The Environmental Research Group (ERG), part of the School of Biomedical Sciences at King's College London, is a leading provider of air quality information and research in the UK. The Group has four research teams: Monitoring, Modelling, Lung Biology and Science Policy.
Investigators in ERG combine air pollution science, toxicology and epidemiology to determine the impacts of air pollution on health and the causal factors. We work closely with those responsible for air quality management to support policies and actions to minimise air pollution health effects.
The co-ordination of air quality monitoring sites on a regional scale has many benefits, including consistent Quality Assurance/Quality Control (QA/QC) procedures, a single regional data source, knowledge and equipment sharing.

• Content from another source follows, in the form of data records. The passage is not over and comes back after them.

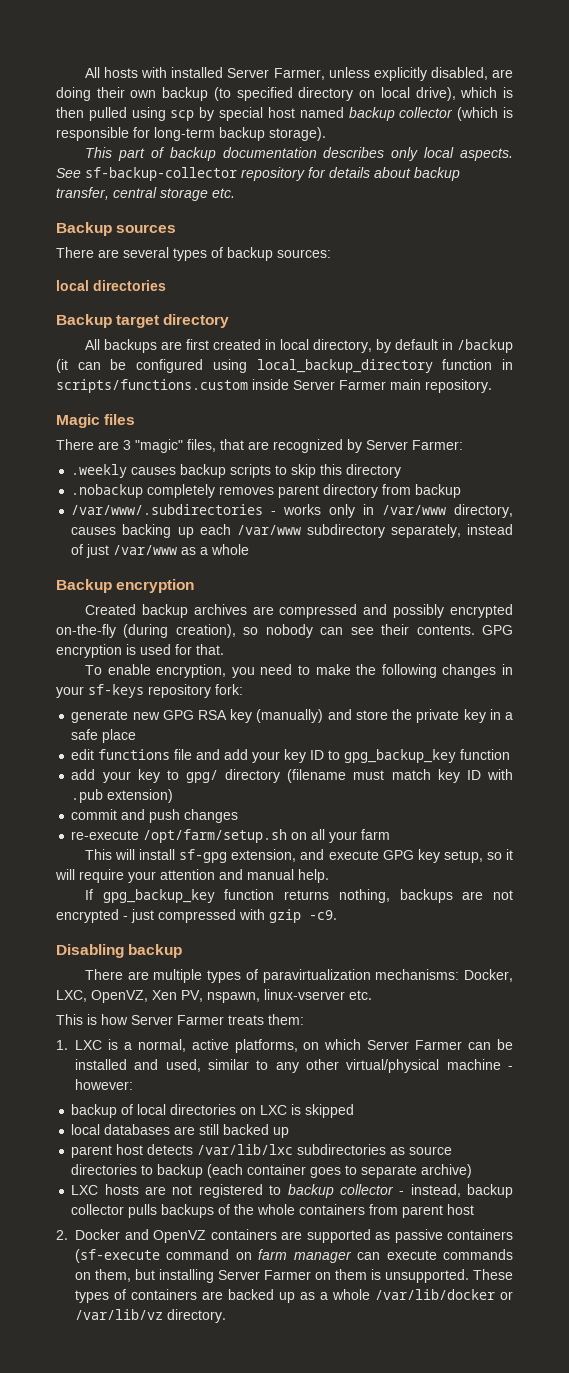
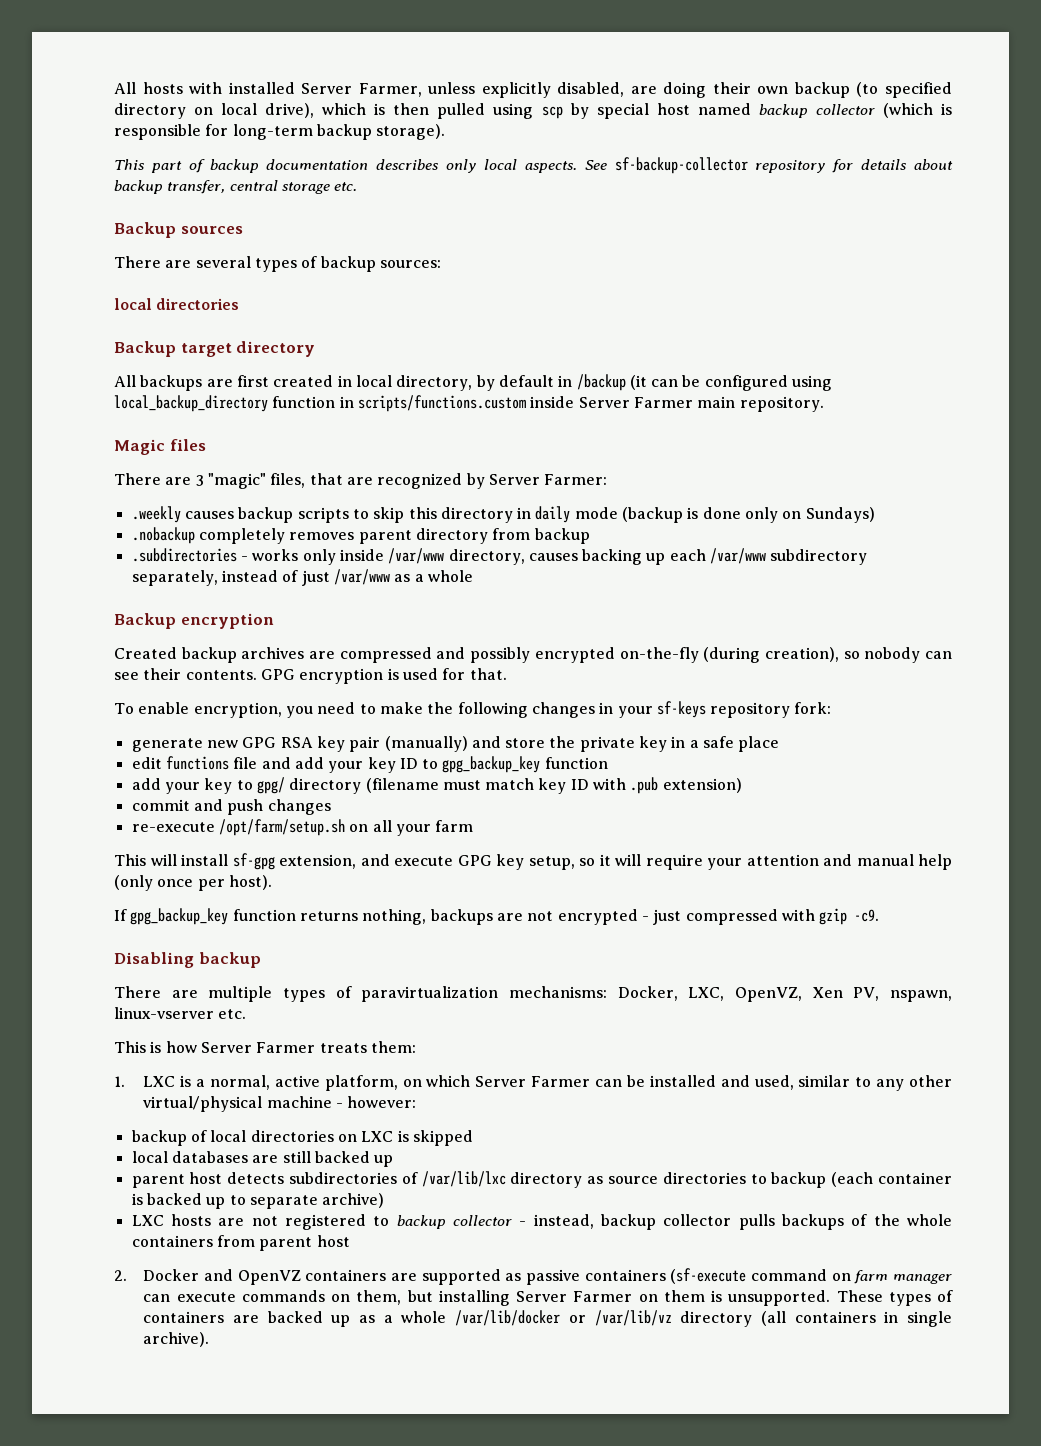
(402, 471) none -> [517,506,875,523] in daily mode (backup is done only on Sundays)
[71,504,264,515] /var/www/.subdirectories -> [131,548,237,562] .subdirectories
[363,504,375,515] in -> [339,549,384,561] inside
(253, 716) none -> [349,736,381,752] pair
[298,869,329,883] help. -> [918,854,952,870] [114,875,272,891] help (only once per host).
[234,1039,298,1053] platforms, -> [324,1075,398,1091] platform,
[197,1144,387,1155] /var/lib/lxc subdirectories -> [289,1171,583,1188] subdirectories of /var/lib/lxc directory
[310,1167,342,1178] goes -> [131,1193,226,1209] is backed up
[167,1309,226,1323] directory. -> [680,1311,952,1327] [143,1332,210,1347] directory (all containers in single archive).

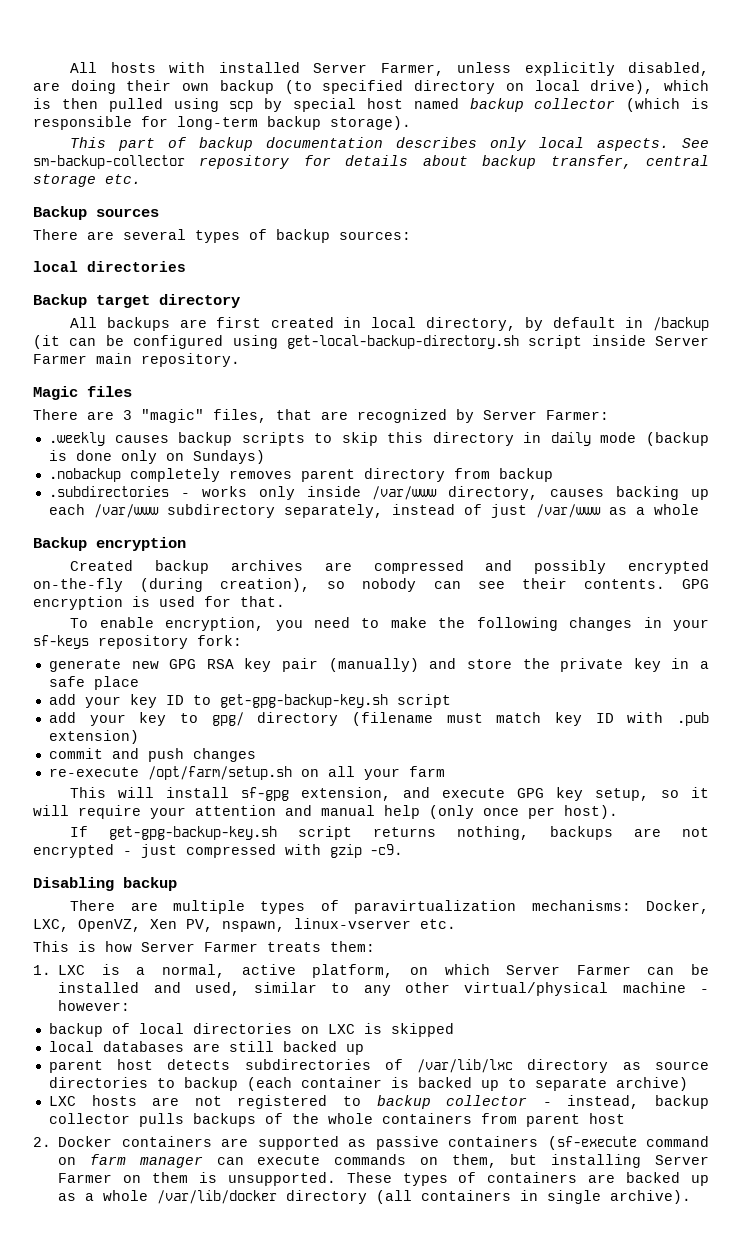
[614,157,748,174] sf-backup-collector -> [33,155,185,169] sm-backup-collector
[114,395,526,412] local_backup_directory function in scripts/functions.custom -> [286,335,583,349] get-local-backup-directory.sh script
[131,756,291,770] edit functions file and -> (139, 683) none
[442,756,608,773] gpg_backup_key function -> [219,694,451,708] get-gpg-backup-key.sh script
[130,908,296,925] gpg_backup_key function -> [109,826,353,840] get-gpg-backup-key.sh script
[203,1269,301,1285] and OpenVZ -> (113, 1141) none
[568,1310,672,1326] or /var/lib/vz -> (278, 1197) none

Prof Kelly's research focuses on how the lung defends itself from these challenges and why, for some of us, these defences sometimes fail. Much of his current work examines the oxidant mechanisms underlying air pollution-induced lung injury.
Prof Kelly is trying to understand how pollutants such as ozone, nitrogen dioxide and tiny traffic-related particles interact with the lung and initiate injury.
As well as conducting studies in healthy volunteers he is particularly interested in how these events differ between healthy subjects and those with pre-existing airways disease such as asthma. The primary focus of these studies relates to the events occurring within the respiratory tract lining fluid (RTLF) compartment of the lung. This thin layer of fluid, which lines the surface of the lung, represents the first and maybe most important line of defence against inspired pollutants. Prof Kelly suspects that oxidant/antioxidant events occurring in the RTLF are pivotal to understanding the impact of air pollution on the lung. Since many respiratory diseases involve inflammation, RTLF antioxidants have also the potential to defend the lung against free radicals released by invading white blood cells.
In collaboration with clinical colleagues at the University of Umea in Sweden, Prof Kelly utilises bronchoscopy and bronchoalveolar lavage procedures to investigate the nature of oxidant/antioxidant interactions occurring in the RTLF compartment. These studies, in combination with cell culture and in vitro approaches, have allowed Prof Kelly and colleagues to develop an understanding of the time-course of events in the airways following oxidative challenge.
These findings have led them to realise the need to obtain a better understanding of how diet and genotype interact to determine an individual's complement of RTLF antioxidants. Prof Kelly and colleagues have obtained data on the antioxidant defence network within RTLF of healthy individuals and are investigating how diet and genetic background can influence this.
In addition to these chamber-based volunteer studies, Prof Kelly and colleagues are taking advantage of the natural experiments that are taking place in London following the introduction of traffic management schemes such as the Congestion Charging Scheme (CCS) and the Low Emission Zone (LEZ). Both schemes have the potential to influence vehicle emissions and thus air quality in London. With colleagues in Imperial College, St George's and the London School of Hygiene & Tropical Medicine Prof Kelly is determining if this is the case and if they can demonstrate a health benefit of these traffic intervention schemes.
Much of this research is focused on the source apportionment of PM10 concentrations; again using a network perspective to create simple models to separate trends in primary PM concentrations from sources in London from changes in PM imported from outside the city; from Europe and beyond. This led to the important finding that primary PM10 in London has increased since 1998 despite technological and policy measures to abate vehicle tailpipe emissions (Fuller and Green, 2006). These apportionment techniques can also be applied to quantify the local impacts of PM arising from sources that are not currently represented in emissions inventories including construction activity (Fuller and Green, 2004), waste management and more recent measurement programmes have focused on PM10 from biomass burning.
Dr Fuller's studies of PM concentrations in residential streets around six urban waste management sites have led to development of further apportionment techniques to support the regulatory activities of the Environment Agency and local authorities. New measurement of PM chemical composition is providing improved opportunities to characterise PM10 by source leading to a better understanding of ambient air pollution concentrations (Green and Fuller, 2009) and their sources. Other recent work has included the incorporation of the GUM measurement approaches to uncertainty assessment into source apportionment models.
Through close working with toxicologists, clinicians and epidemiologists it has been possible to promote the best use of air pollution measurements in health studies (Atkinson et al, 2010 for example) working towards a better characterisation of pollutant exposure.
The exposure outputs from ERG's air quality model continue to be used widely within and outside the MRC centre and include exposure to NO2 and PM around Heathrow, Particle Matter (PM) and Oxidative Potential (OP) exposure in London and NO2 and PM in London for the HEI. ERG's emissions inventory capability is also providing inputs to the EU projects MEGAPOLI and BRIDGE. Dr Beevers has undertaken research which assesses the impact on air pollution of measures to tackle climate change, which was used as part of the evidence provided at the Copenhagen climate change conference.